We are very pleased to welcome him — Editors
CARE WORKERS
The Kandahar Soccer Club As far as I know, there is no such thing as the
Kandahar Soccer Club but I think there should be. In fact, I don’t think
there are any organized recreational or social gatherings targeting
children or youth in Kandahar; after all, it is a war zone. There are,
however, some adult soccer teams emerging all over Afghanistan,
including in Kandahar (see web sites below), and on at least one
occasion, the Canadian Armed Forces participated in a major soccer
tournament organized for school children
In Kandahar, children have not had the opportunity in quite some time to
wake up to a day of endless possibilities, a day of intermingling
between reality and fantasy, a day of playing hide and seek for the sake
of the game rather than for survival. Most have grown up with concepts
and materials that for us are news items, to be viewed and contemplated
in the comfort of our homes: landmines, suicide bombers, kidnappings,
and public beatings/executions. We are in the business of creating memories,
and kids in Kandahar are in desperate need of memories that don’t
involve bullets. In fact, the soccer club would be the context for
addressing trauma, in line with our profession’s focus on relational
practice, engagement and caring. Child and Youth Care is about bridging
cultures through connections. Afghan children and youth have
met many foreigners in recent years, but most, well intentioned as
they might be, have worn uniforms and carried guns. Imagine the
connections we might establish with kids given language issues and
very likely profoundly different ways of experiencing the world. A
challenge for us, to be sure, but within that challenge lays the
opportunity for connective work that transcends all preconceived
notions of what a child or youth ought to be like within such
connection. Self is important to us. Hopefully we
have learned, as a group of professionals, that we don’t have
answers or solutions to every child’s problems.
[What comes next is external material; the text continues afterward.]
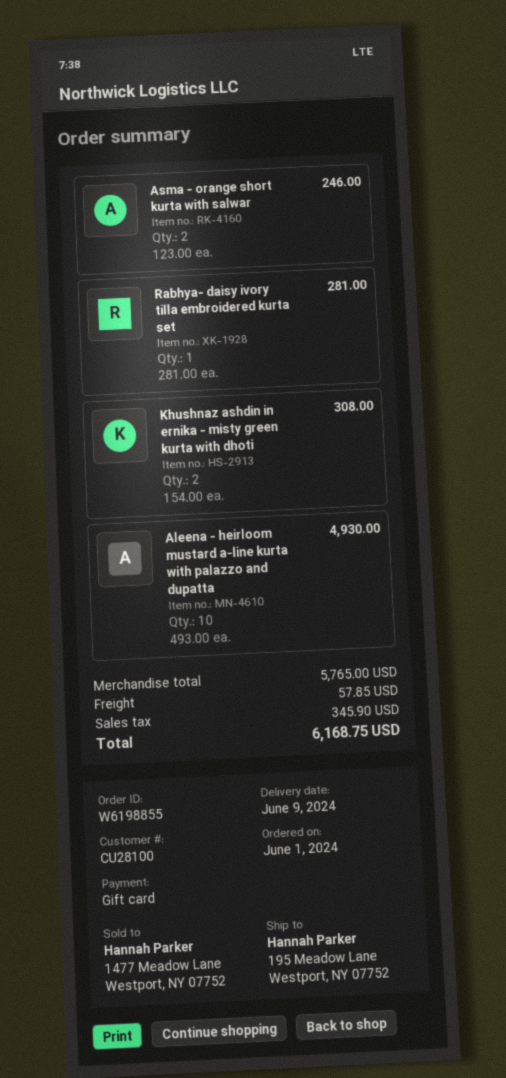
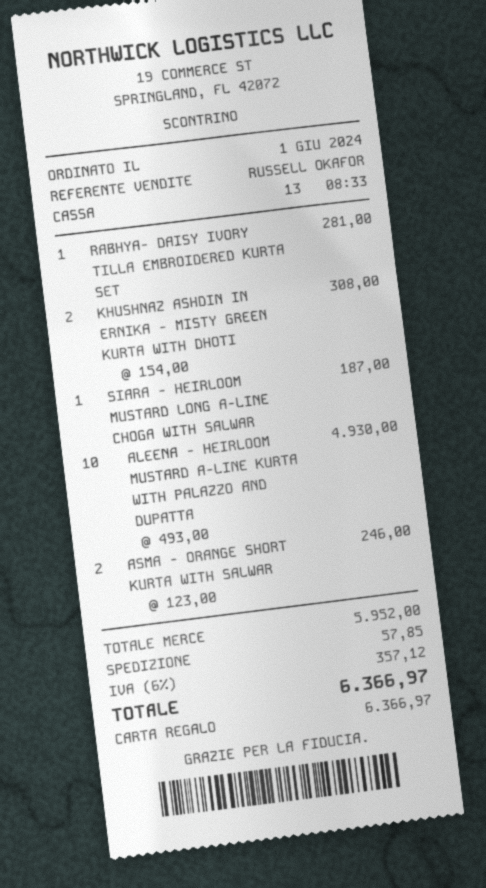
SIARA - HEIRLOOM MUSTARD LONG A-LINE CHOGA WITH SALWAR: none -> 1 x 187.00 = 187.00
subtotal: 5765.00 -> 5952.00
tax: 345.90 -> 357.12
total: 6168.75 -> 6366.97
What we have is an
interest in the Self of the child, and understanding of our own
Self, and the courage to be with a child and become ‘we’. In most of
our work environments, our courage is somewhat mitigated by the
policy context of our employers and by the bureaucratic directives
of the work place. In Kandahar, the only directive is to watch where
you step; beyond that, we can actually do child and youth work and
be child and youth workers. We care about children and youth. This
is particularly important, given that just about everyone non-Afghan
involved in Afghanistan cares primarily about security, geopolitics,
and burning up poppy fields to put a dent into the international
poppy trade. Sure, there is a lot of money being invested in
education in particular, but it still is very much a function of
‘greater’ interests. Child and Youth Workers are unencumbered by the
larger political and economic issues of the day. We simply care
about kids, and we want to be present with kids where they live. Last but certainly not least, we need
something new, something different. Our work places are not
what they used to be. Group homes, schools, hospitals, clinics and
custody facilities are heavily regulated, and notwithstanding some
really great conceptual thinking in our field, more and more we come
across the ‘bureaucratized Child and Youth Worker’; an individual who does what is
asked, reports well in a timely manner, and seeks better and
better-paying opportunities through her or his compliance with
agency expectations. This is a huge problem. Our discipline emerged
from the seemingly untenable position of being thrown together with
some very unique youngsters and being asked to make sure all goes
according to plan. It is from this chaotic and profoundly open-ended
proposition that we found ourselves as a group of professionals that
are different. It is from not knowing what to do that we found ways
of doing. And it is from this experience that we learned the
uselessness of control. We learned that there is no ‘us and them’,
we learned to listen carefully to everybody, colleagues and kids
alike, in the hope to be given a clue as to what to do next. Over
time, something happened, meant to make things better, but perhaps
having the opposite effect. We adopted boundaries, rules, policies
and procedures, point and level systems, behaviour management
techniques and the deeply entrenched desire to change/fix kids. We
improved our language to reflect on what we do, but we abandoned
that reflection in favour of confirmation of our value as
professionals. Let’s go to Kandahar and find out what we are made
of. Forget institutional rules and regulations (but do watch where
you step) and rediscover what it is like to be with kids in spaces
that are controlled by no one, that require a sense of fear to stay
healthy, and where worker and child, and worker and worker, have to
rely on each other to move from moment to moment. There are some practical challenges. The chances of
being blown up, shot or kidnapped are slightly elevated. It’s hard to
get there since there are no commercial flights from North America,
Europe or Africa (there are from some places in the Middle East, India
and Central Asia, albeit all to Kabul, not to Kandahar). And language
might be a bit of a problem, less in dealing with the kids and more so
in terms of living there every day. But surely those details shouldn’t
stop us. It hasn’t stopped a US citizen who is offering a soccer program
in partnership with the US Army. And the British Armed Forces are
themselves offering regular soccer matches for fun with kids they
encounter in their work. Both these activities take place in slightly
less volatile regions than Kandahar, emphasis on ‘slightly’.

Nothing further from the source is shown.